====== THE RECORDS

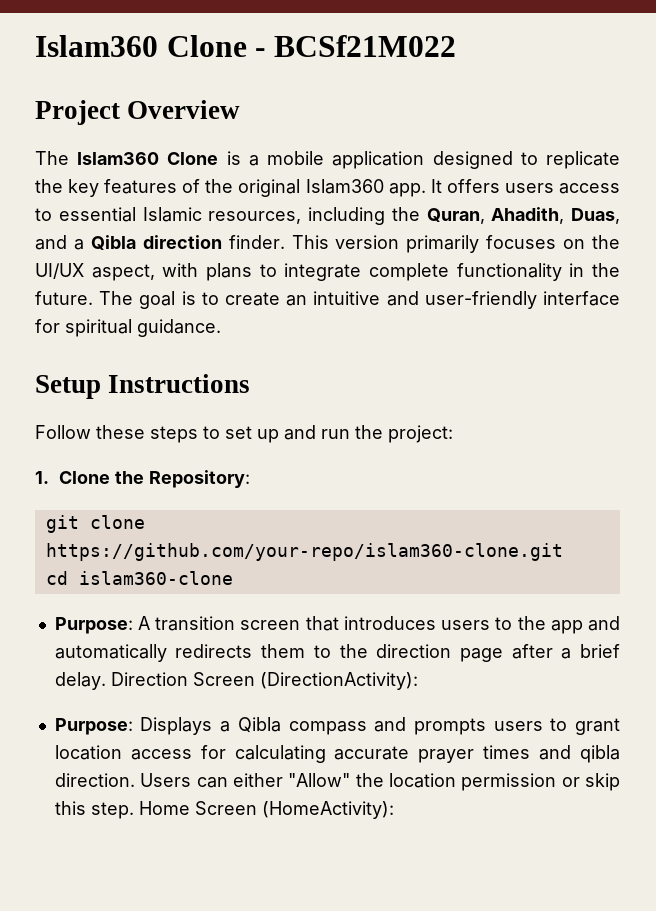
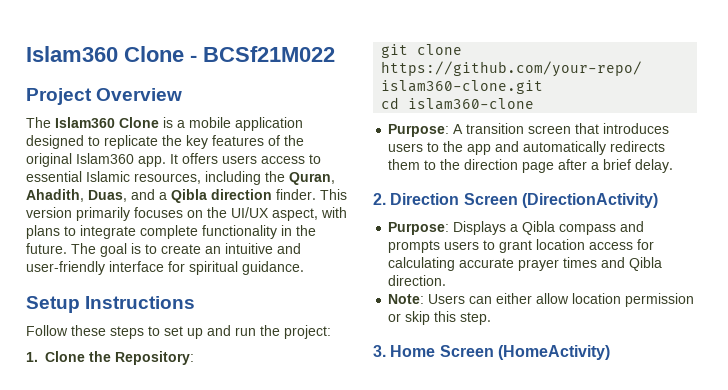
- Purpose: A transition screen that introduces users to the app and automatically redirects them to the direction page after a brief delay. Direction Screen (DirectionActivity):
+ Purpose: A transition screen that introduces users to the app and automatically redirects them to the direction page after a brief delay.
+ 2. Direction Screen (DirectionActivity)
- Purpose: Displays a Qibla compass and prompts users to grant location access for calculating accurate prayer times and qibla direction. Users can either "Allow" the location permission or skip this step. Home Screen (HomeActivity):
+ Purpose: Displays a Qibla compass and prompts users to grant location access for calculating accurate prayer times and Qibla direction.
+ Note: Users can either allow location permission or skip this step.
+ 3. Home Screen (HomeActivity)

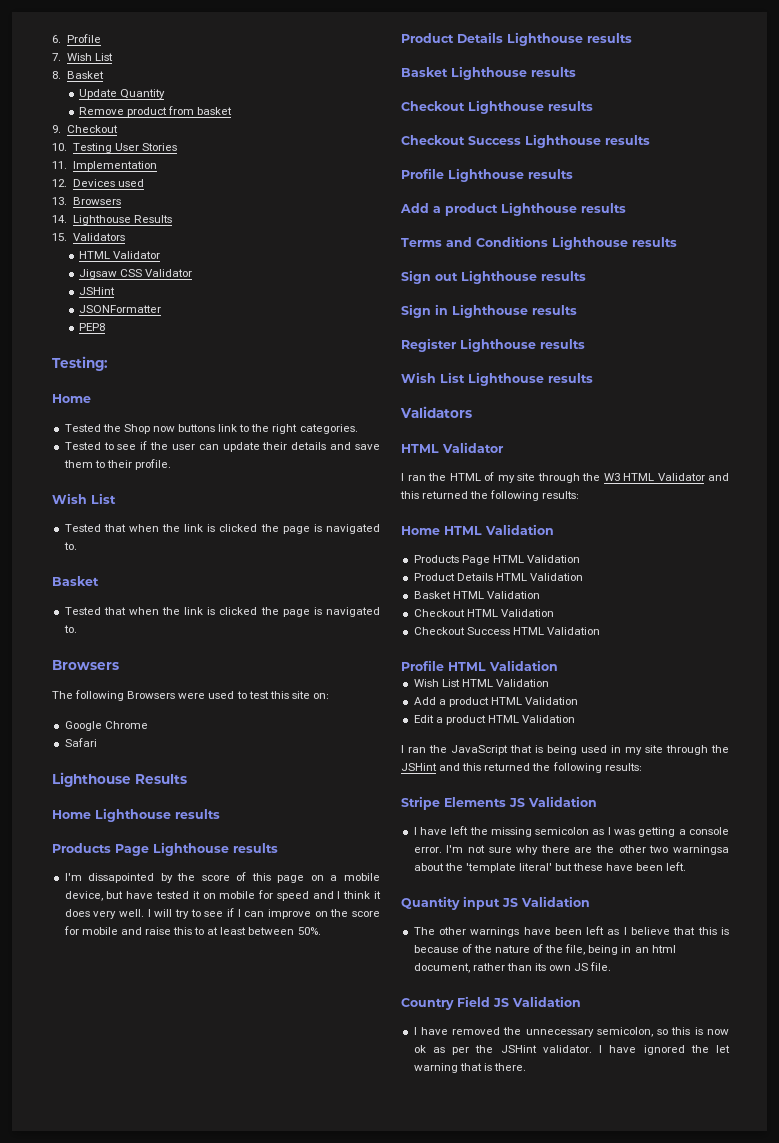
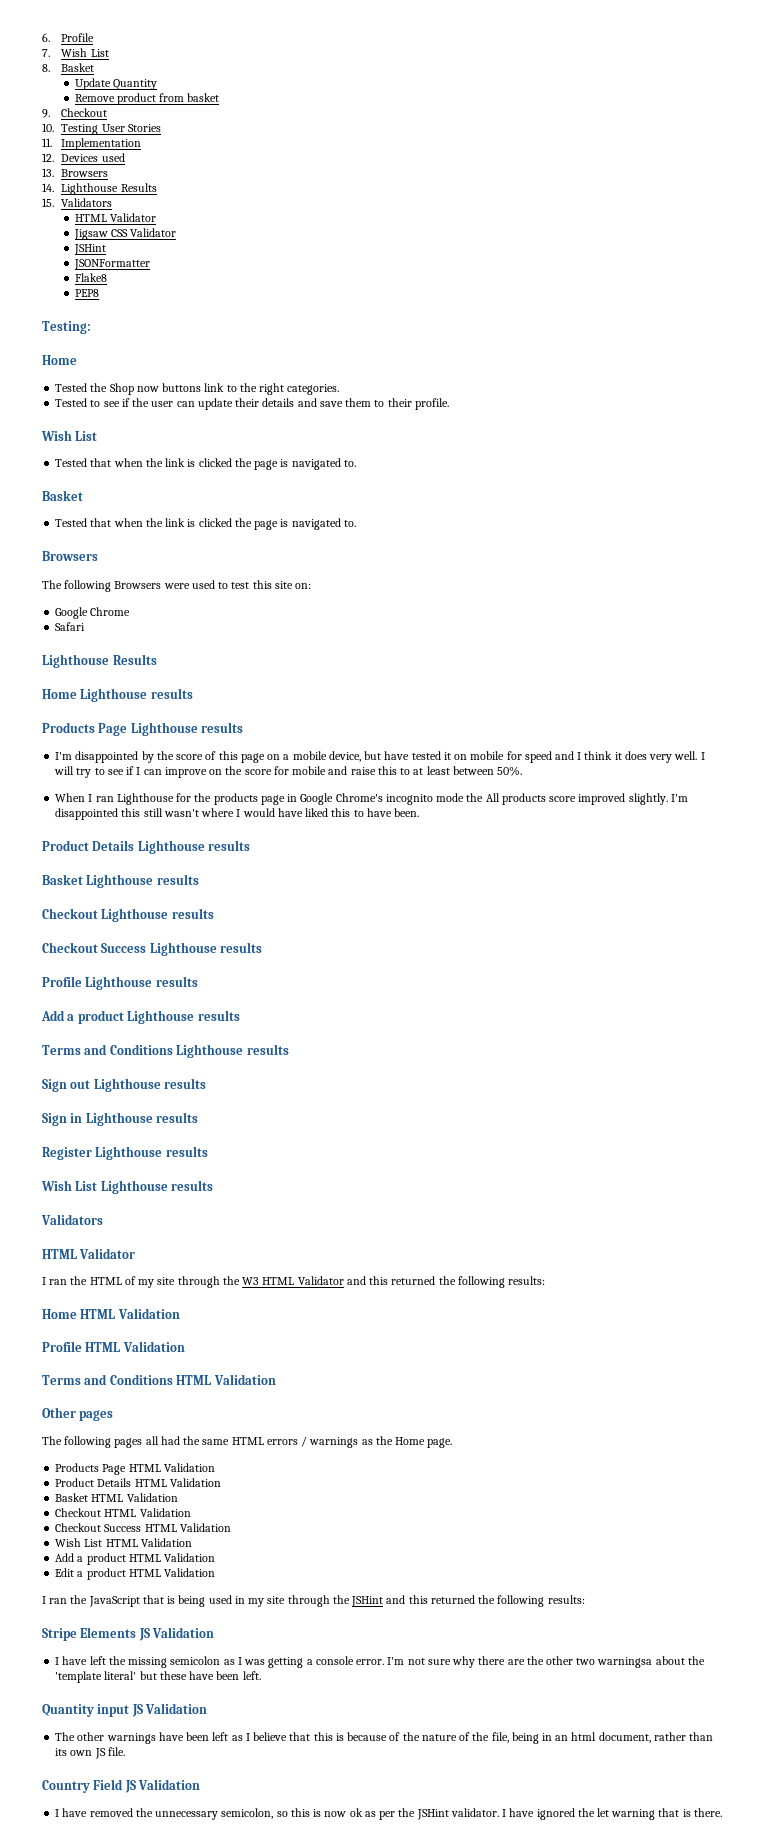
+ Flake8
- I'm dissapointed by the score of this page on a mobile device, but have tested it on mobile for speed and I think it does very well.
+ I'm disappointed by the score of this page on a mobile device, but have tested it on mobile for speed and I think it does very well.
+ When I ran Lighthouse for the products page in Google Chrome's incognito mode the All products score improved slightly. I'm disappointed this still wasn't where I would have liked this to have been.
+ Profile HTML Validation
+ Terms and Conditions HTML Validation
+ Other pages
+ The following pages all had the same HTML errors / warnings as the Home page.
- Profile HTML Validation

============

| WORK TO COMPLETE |
Transcribe exactly the lines that run from the first line of the records above through the line with "I'm disappointed by", and include both of those lines; pictures stay out.

| RESULT FOR THIS EXERCISE |
- Purpose: A transition screen that introduces users to the app and automatically redirects them to the direction page after a brief delay. Direction Screen (DirectionActivity):
+ Purpose: A transition screen that introduces users to the app and automatically redirects them to the direction page after a brief delay.
+ 2. Direction Screen (DirectionActivity)
- Purpose: Displays a Qibla compass and prompts users to grant location access for calculating accurate prayer times and qibla direction. Users can either "Allow" the location permission or skip this step. Home Screen (HomeActivity):
+ Purpose: Displays a Qibla compass and prompts users to grant location access for calculating accurate prayer times and Qibla direction.
+ Note: Users can either allow location permission or skip this step.
+ 3. Home Screen (HomeActivity)

+ Flake8
- I'm dissapointed by the score of this page on a mobile device, but have tested it on mobile for speed and I think it does very well.
+ I'm disappointed by the score of this page on a mobile device, but have tested it on mobile for speed and I think it does very well.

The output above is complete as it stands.